**Exercise brief:** Transcribe each line of the records below exactly, excluding any embedded images.

START Data for the task

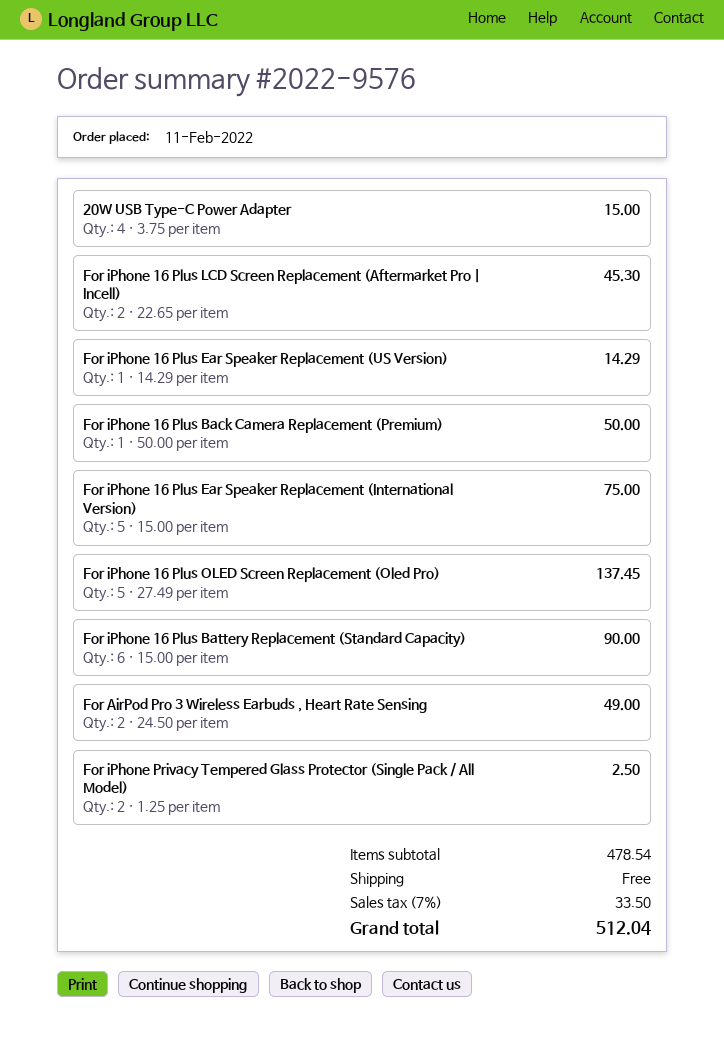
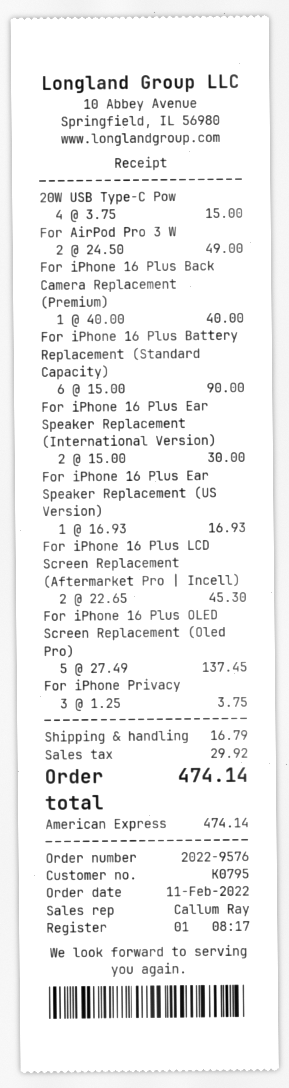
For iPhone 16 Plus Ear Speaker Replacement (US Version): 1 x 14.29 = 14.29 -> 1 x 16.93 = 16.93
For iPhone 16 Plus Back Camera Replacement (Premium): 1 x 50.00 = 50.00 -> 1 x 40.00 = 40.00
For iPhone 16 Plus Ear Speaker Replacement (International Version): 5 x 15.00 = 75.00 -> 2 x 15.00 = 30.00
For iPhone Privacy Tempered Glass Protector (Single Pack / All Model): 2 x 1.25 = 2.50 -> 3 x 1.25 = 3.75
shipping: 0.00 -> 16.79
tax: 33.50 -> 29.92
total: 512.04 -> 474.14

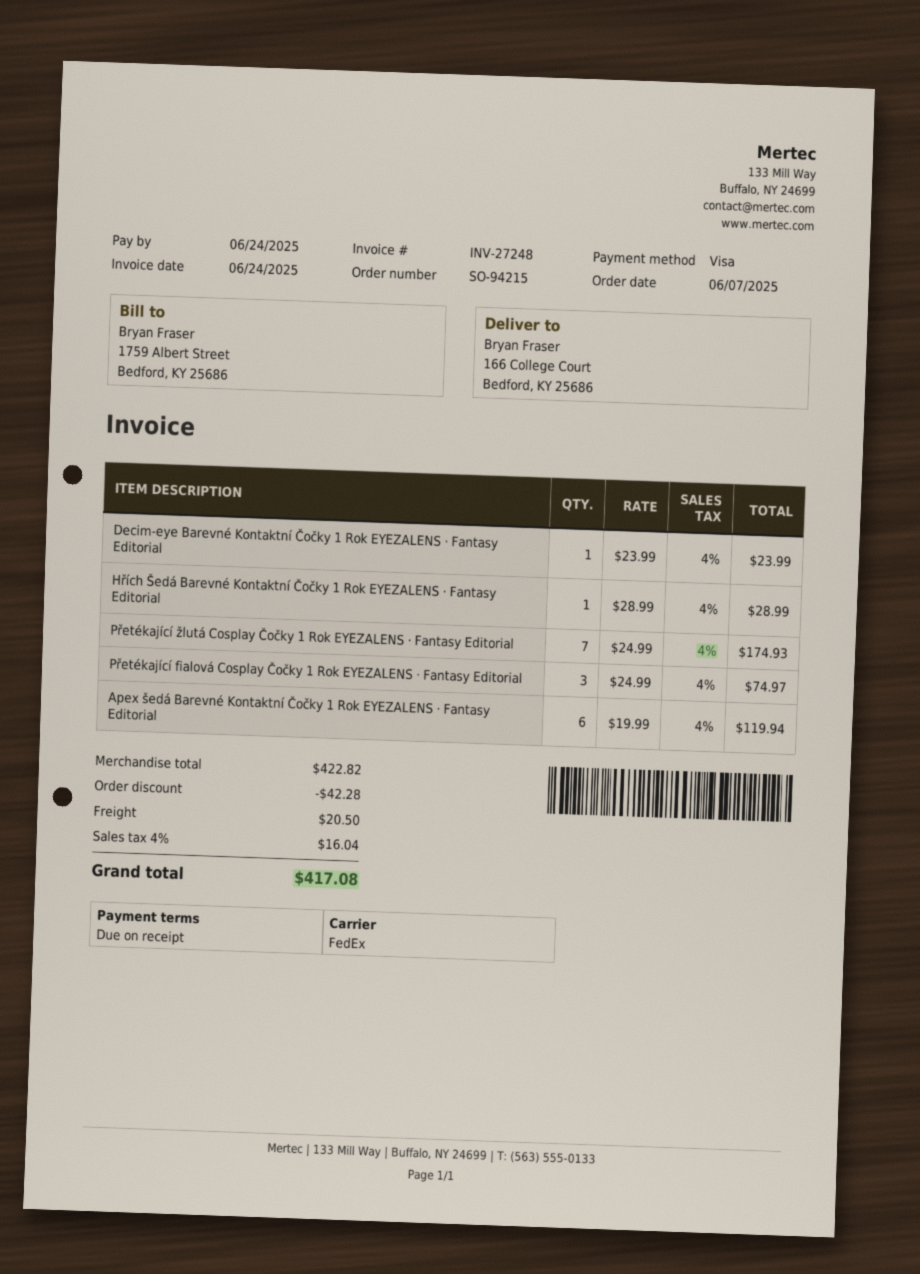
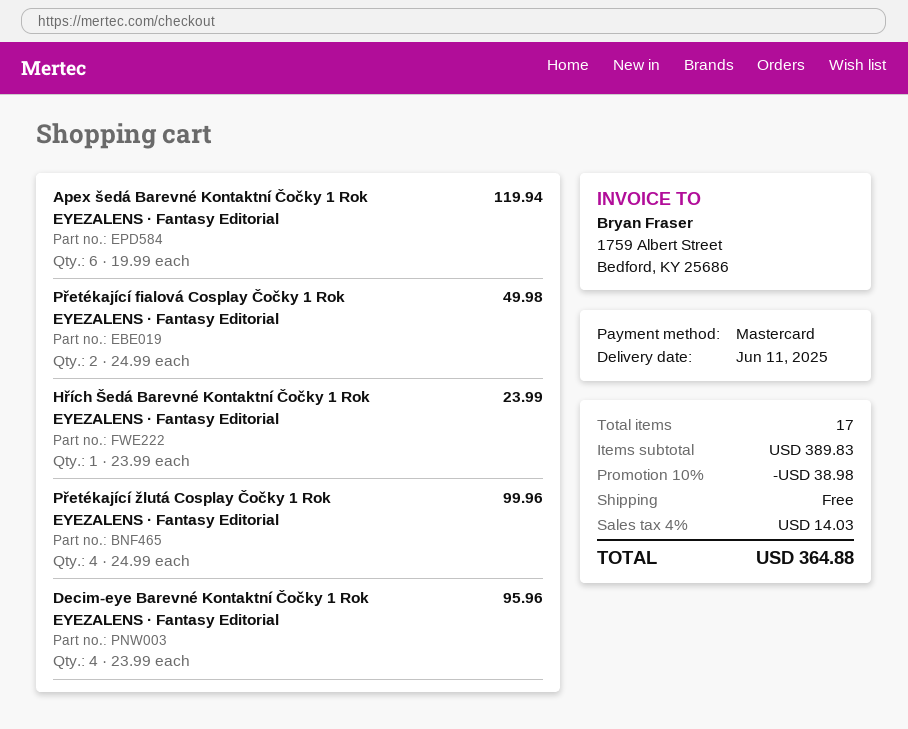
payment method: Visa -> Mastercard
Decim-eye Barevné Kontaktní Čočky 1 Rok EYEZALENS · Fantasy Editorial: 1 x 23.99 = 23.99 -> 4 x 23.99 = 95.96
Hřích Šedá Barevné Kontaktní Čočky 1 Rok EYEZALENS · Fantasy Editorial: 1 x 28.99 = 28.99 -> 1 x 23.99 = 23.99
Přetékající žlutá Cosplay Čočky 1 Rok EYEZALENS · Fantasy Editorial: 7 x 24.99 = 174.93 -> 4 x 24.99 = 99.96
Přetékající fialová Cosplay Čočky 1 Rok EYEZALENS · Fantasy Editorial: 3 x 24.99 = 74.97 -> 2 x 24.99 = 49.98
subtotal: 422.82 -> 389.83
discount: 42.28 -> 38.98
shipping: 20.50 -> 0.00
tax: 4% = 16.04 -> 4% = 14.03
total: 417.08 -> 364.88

END Data for the task

**Task answer:**
For iPhone 16 Plus Ear Speaker Replacement (US Version): 1 x 14.29 = 14.29 -> 1 x 16.93 = 16.93
For iPhone 16 Plus Back Camera Replacement (Premium): 1 x 50.00 = 50.00 -> 1 x 40.00 = 40.00
For iPhone 16 Plus Ear Speaker Replacement (International Version): 5 x 15.00 = 75.00 -> 2 x 15.00 = 30.00
For iPhone Privacy Tempered Glass Protector (Single Pack / All Model): 2 x 1.25 = 2.50 -> 3 x 1.25 = 3.75
shipping: 0.00 -> 16.79
tax: 33.50 -> 29.92
total: 512.04 -> 474.14

payment method: Visa -> Mastercard
Decim-eye Barevné Kontaktní Čočky 1 Rok EYEZALENS · Fantasy Editorial: 1 x 23.99 = 23.99 -> 4 x 23.99 = 95.96
Hřích Šedá Barevné Kontaktní Čočky 1 Rok EYEZALENS · Fantasy Editorial: 1 x 28.99 = 28.99 -> 1 x 23.99 = 23.99
Přetékající žlutá Cosplay Čočky 1 Rok EYEZALENS · Fantasy Editorial: 7 x 24.99 = 174.93 -> 4 x 24.99 = 99.96
Přetékající fialová Cosplay Čočky 1 Rok EYEZALENS · Fantasy Editorial: 3 x 24.99 = 74.97 -> 2 x 24.99 = 49.98
subtotal: 422.82 -> 389.83
discount: 42.28 -> 38.98
shipping: 20.50 -> 0.00
tax: 4% = 16.04 -> 4% = 14.03
total: 417.08 -> 364.88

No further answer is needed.